The expected output is every record below, transcribed exactly, with the pictures left out.

☆ ☆ ☆ ☆ ☆

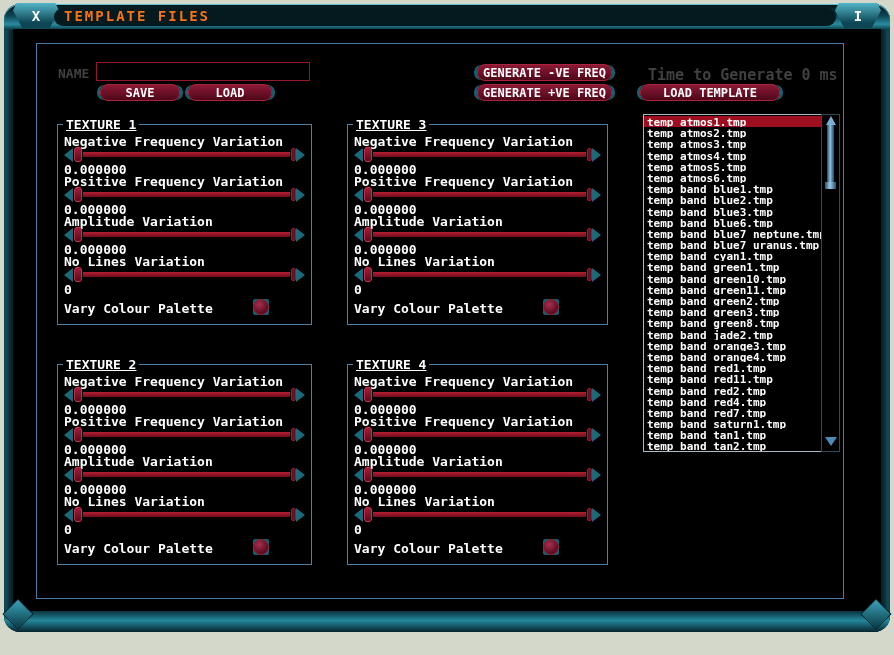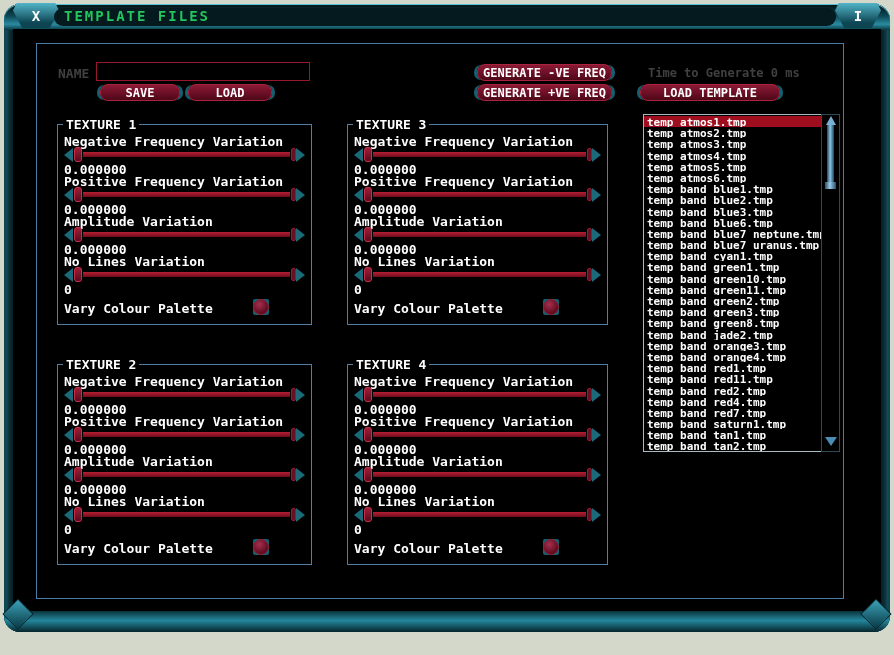--- a/index.html
+++ b/index.html
@@ -37,7 +37,7 @@
   .chrome-close{left:13px}
   .chrome-info{right:13px}
   .title-band{position:absolute;left:54px;top:8px;width:782px;height:18px;background:#041a1f;border-radius:9px;}
-  .window-title{position:absolute;left:10px;top:0;line-height:18px;color:#22c55e;font:bold 14px "DejaVu Sans Mono",monospace;letter-spacing:2px;}
+  .window-title{position:absolute;left:10px;top:0;line-height:18px;color:#f97316;font:bold 14px "DejaVu Sans Mono",monospace;letter-spacing:2px;}
   .inner-frame{position:absolute;left:36px;top:43px;width:806px;height:554px;border:1px solid #4a7ca8;}
 
   

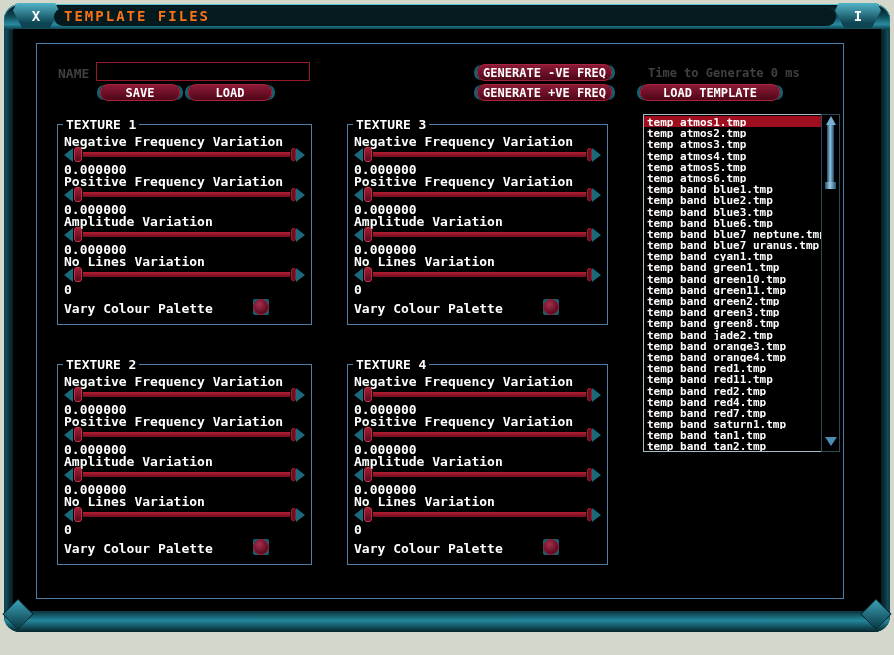--- a/index.html
+++ b/index.html
@@ -113,7 +113,7 @@
   <div class="btn" style="left:188px;top:84px;width:84px;height:17px">LOAD</div>
   <div class="btn" style="left:477px;top:64px;width:135px;height:17px">GENERATE -VE FREQ</div>
   <div class="btn" style="left:477px;top:84px;width:135px;height:17px">GENERATE +VE FREQ</div>
-  <span class="static-label" style="left:648px;top:66px;font-size:12px">Time to Generate 0 ms</span>
+  <span class="static-label" style="left:648px;top:66px;font-size:15px">Time to Generate 0 ms</span>
   <div class="btn" style="left:640px;top:84px;width:140px;height:17px">LOAD TEMPLATE</div>
 
   <div class="panel" id="panel-0" style="left:57px;top:124px;width:255px;height:201px">

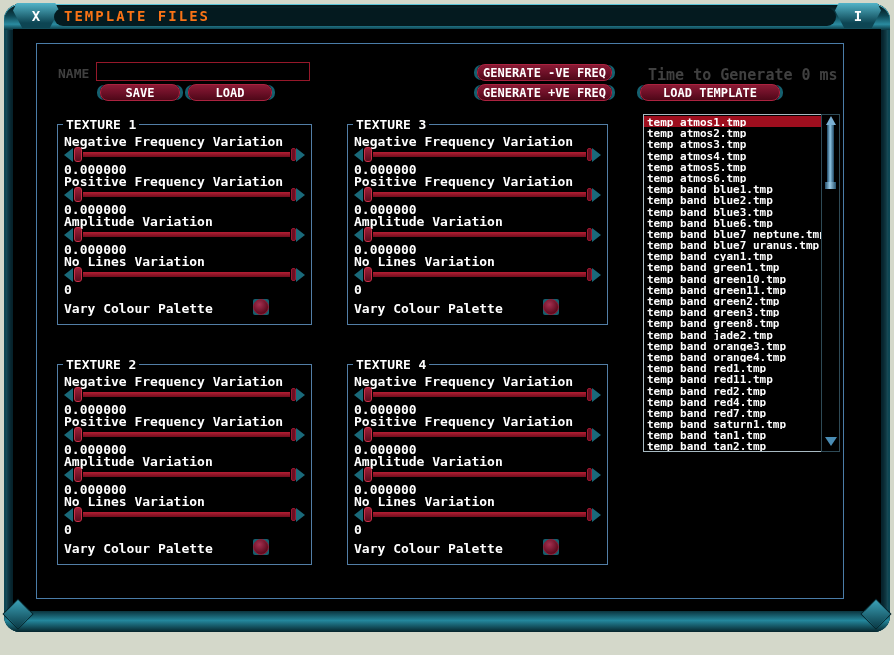--- a/index.html
+++ b/index.html
@@ -53,7 +53,7 @@
   
   .panel{position:absolute;border:1px solid var(--panel_border);box-sizing:border-box;background:#000;padding:9px 6px 0;}
   .panel-title{position:absolute;top:-7px;left:5px;background:#000;padding:0 3px;color:#fff;
-               font:bold 13px "DejaVu Sans Mono",monospace;line-height:13px;}
+               font:bold 13px "DejaVu Sans Mono",monospace;line-height:13px;text-decoration:underline;}
   .flabel{height:13px;line-height:13px;color:#fff;font:bold 13px "DejaVu Sans Mono",monospace;white-space:nowrap}
   .fvalue{height:12px;line-height:12px;color:#fff;font:bold 13px "DejaVu Sans Mono",monospace}
   .slider{display:flex;align-items:center;height:15px;cursor:pointer}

☆ ☆ ☆ ☆ ☆

## Response
--- a/index.html
+++ b/index.html
@@ -37,7 +37,7 @@
   .chrome-close{left:13px}
   .chrome-info{right:13px}
   .title-band{position:absolute;left:54px;top:8px;width:782px;height:18px;background:#041a1f;border-radius:9px;}
-  .window-title{position:absolute;left:10px;top:0;line-height:18px;color:#22c55e;font:bold 14px "DejaVu Sans Mono",monospace;letter-spacing:2px;}
+  .window-title{position:absolute;left:10px;top:0;line-height:18px;color:#f97316;font:bold 14px "DejaVu Sans Mono",monospace;letter-spacing:2px;}
   .inner-frame{position:absolute;left:36px;top:43px;width:806px;height:554px;border:1px solid #4a7ca8;}
 
   

--- a/index.html
+++ b/index.html
@@ -113,7 +113,7 @@
   <div class="btn" style="left:188px;top:84px;width:84px;height:17px">LOAD</div>
   <div class="btn" style="left:477px;top:64px;width:135px;height:17px">GENERATE -VE FREQ</div>
   <div class="btn" style="left:477px;top:84px;width:135px;height:17px">GENERATE +VE FREQ</div>
-  <span class="static-label" style="left:648px;top:66px;font-size:12px">Time to Generate 0 ms</span>
+  <span class="static-label" style="left:648px;top:66px;font-size:15px">Time to Generate 0 ms</span>
   <div class="btn" style="left:640px;top:84px;width:140px;height:17px">LOAD TEMPLATE</div>
 
   <div class="panel" id="panel-0" style="left:57px;top:124px;width:255px;height:201px">

--- a/index.html
+++ b/index.html
@@ -53,7 +53,7 @@
   
   .panel{position:absolute;border:1px solid var(--panel_border);box-sizing:border-box;background:#000;padding:9px 6px 0;}
   .panel-title{position:absolute;top:-7px;left:5px;background:#000;padding:0 3px;color:#fff;
-               font:bold 13px "DejaVu Sans Mono",monospace;line-height:13px;}
+               font:bold 13px "DejaVu Sans Mono",monospace;line-height:13px;text-decoration:underline;}
   .flabel{height:13px;line-height:13px;color:#fff;font:bold 13px "DejaVu Sans Mono",monospace;white-space:nowrap}
   .fvalue{height:12px;line-height:12px;color:#fff;font:bold 13px "DejaVu Sans Mono",monospace}
   .slider{display:flex;align-items:center;height:15px;cursor:pointer}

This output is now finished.